I haven't posted in a while and it's because I'm still having technical difficulties. I will post some good recipes soon - it's just going to take a while...
But in the meantime, I've had some good revelations that are getting me onto a better track and I wanted to share them in the spirit of being transparent, and hopefully helping others who are traveling a similarly painful journey.
I was sitting in my car waiting for someone a few weeks ago. In front of me, there was a full moon, a hospital, and a Marriott hotel. I randomly started piecing together the significance of each of these things sitting in front of me and the conclusions I drew that night are still very much with me today.
1. The Full Moon represents the past
Kaelyn was born the day before the full moon. The only reason I specifically remember this is because I was worried that the hospital would fill up and I would have to share a room. It almost happened, but I threatened to leave that night and the nurses were nice enough to keep my room empty for one more night. I'm forever grateful for that! But regardless, looking at that full moon made me think of Kaelyn and remember her birth and what she has brought to our lives.
2. The Hospital represents the future
The hospital I was looking at was the hospital I could end up delivering at (with a future baby) should I go farther down the "treatment" road. Basically, if I go to a new group of docs, this is the hospital they are affiliated with and it's the best and most advanced for high-risk births in our area. I was not excited to think of this as this hospital is 30 mins away from us with no traffic. It also brought notions of high risk, stress, intervention, etc. It made me very sad to think of the more tense births of future babies with all of the knowledge I now have. It will never be simple for me again.
3. The Marriott Hotel represents the present
Mike and I have been planning a getaway for our anniversary and were planning to use the last of our "Marriott points" for the hotel. It was becoming a pain to plan and I was getting frustrated. I suddenly realized that I've been craving an outdoor vacation and maybe we should consider camping, hiking, etc. This greatly shaped the plans for our trip and I feel that we will be able to connect with the "earth" a little more than I originally thought. For this I am grateful!
So as I reflected upon the past, the present, and the future...it made me think of my original values around starting a family. I always told Mike I promised I'd have at least one of our own children - God willing. But if we were unable to have our own, I have always felt strongly about adoption and would rather pursue adoption than any treatments.
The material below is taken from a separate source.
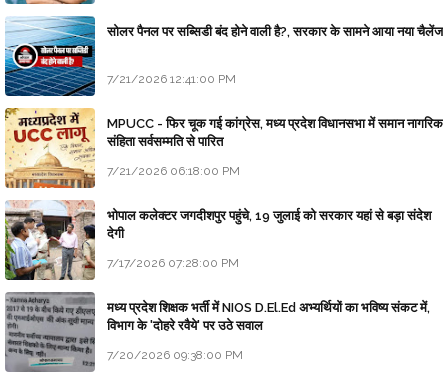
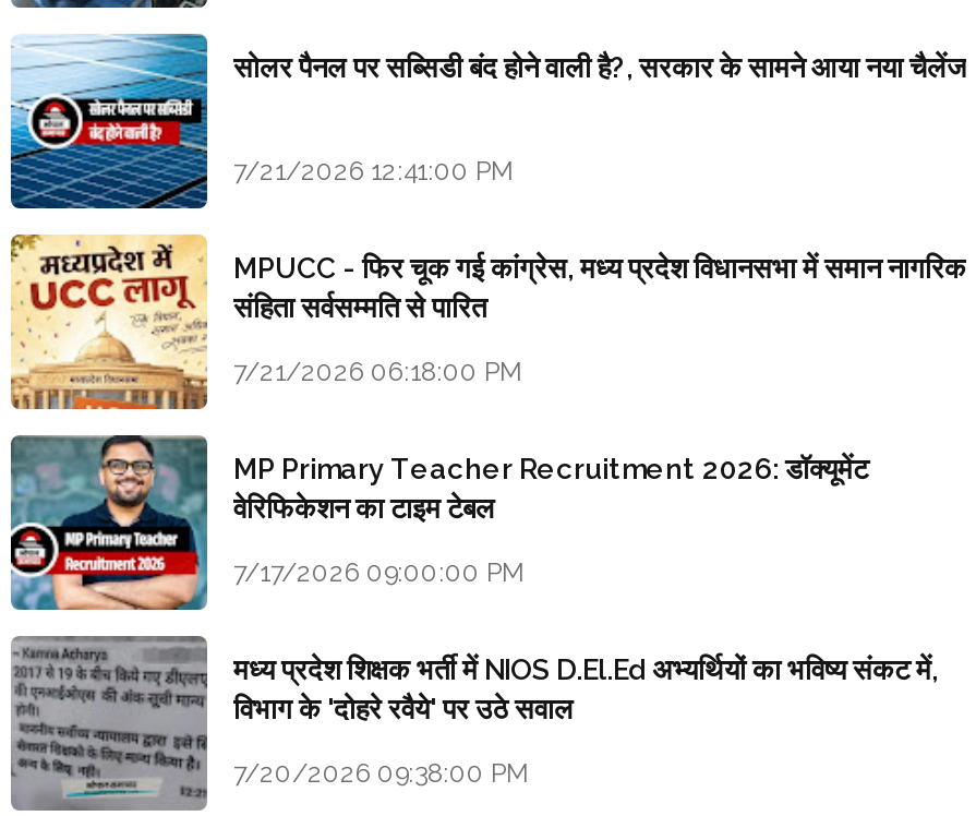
[4,199,431,281] [image] | भोपाल कलेक्टर जगदीशपुर पहुंचे, 19 जुलाई को सरकार यहां से बड़ा संदेश | देगी -> [9,432,868,611] [image] | MP Primary Teacher Recruitment 2026: डॉक्यूमेंट | वेरिफिकेशन का टाइम टेबल
[107,256,239,270] 7/17/2026 07:28:00 PM -> [233,558,526,588] 7/17/2026 09:00:00 PM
It is my core belief that if we are not able to have our own children, then we should help someone who is not lucky enough to have their own family...rather than forcing something to happen that isn't happening naturally. I realize this is not how most people think and I do not want to be offensive to anyone who does pursue treatment- this is just how I feel for myself. I have always felt that I could be a good adoptive mother and it's something I would like to do.
Needless to say, I never thought after having Kaelyn that I would need to entertain the idea of adoption, but I have had the blessing to be in recent conversations with another friend who is going through the adoption process and it reminded me of how wonderful it is to be able to give a good life to a less fortunate soul. So looking at that hospital that night in my car, I realized that I do not want to intervene in any way with my body's natural ability to have another child. We have made a LOT of natural changes to our bodies and continue to do so. But I made a decision that night that when we are ready, we will try again and we will either continue to miscarry or we will be lucky enough to hear another of our own baby's cry. But if we are not so lucky, when I am done losing babies and just can't do it anymore, I will go down the adoption route.
What this means for me is that I will not be taking baby aspirin and heparin/lovenox injections. I will try everything I can to help the physiology of my body and my genes in a natural way... and then we'll see if it works. I'm working with two "natural" doctors and both are helping to work with things to "turn off" those thrombotic genes that for whatever reason decided to "turn on"... and hopefully that will work.
Right now, here is what I am on:
Kaprex AI (Anti-inflammatory)
Juice Plus (Garden, Fruit, and Vineyard Blends)
And of course I'm still supplementing for the nutritional deficiencies I found.
I'm still running more tests. Just tested my thyroid and it was fine. Just did some routine "physical" tests - choloesterol and such - and I came out with FLYING colors. Now they are checking for more immunological/inflammatory issues which does require me to crap in a cup. Not excited about this but I'm going with the flow. I do feel blessed to get to know so much about my body - I know I never would have taken the time otherwise!!
I know that was a long story, but I feel so much better having come to this conclusion. It's almost freeing - to know that I have another choice. I know I had the choice all the long but it didn't really feel like it until now. I was recently asked about whether I saw our family as bigger or not. The answer has always been "yes." Although I've tried to give myself the option of not having more children, I've never been able to see Kaelyn as our only child. It just never felt right to me. But now I know that even if she doesn't have a blood sibling, she'll still have a sibling. And as a mom who has to carry the weight of getting pregnant, being pregnant, staying pregnant...well at some point I can let myself off the hook if that doesn't work out.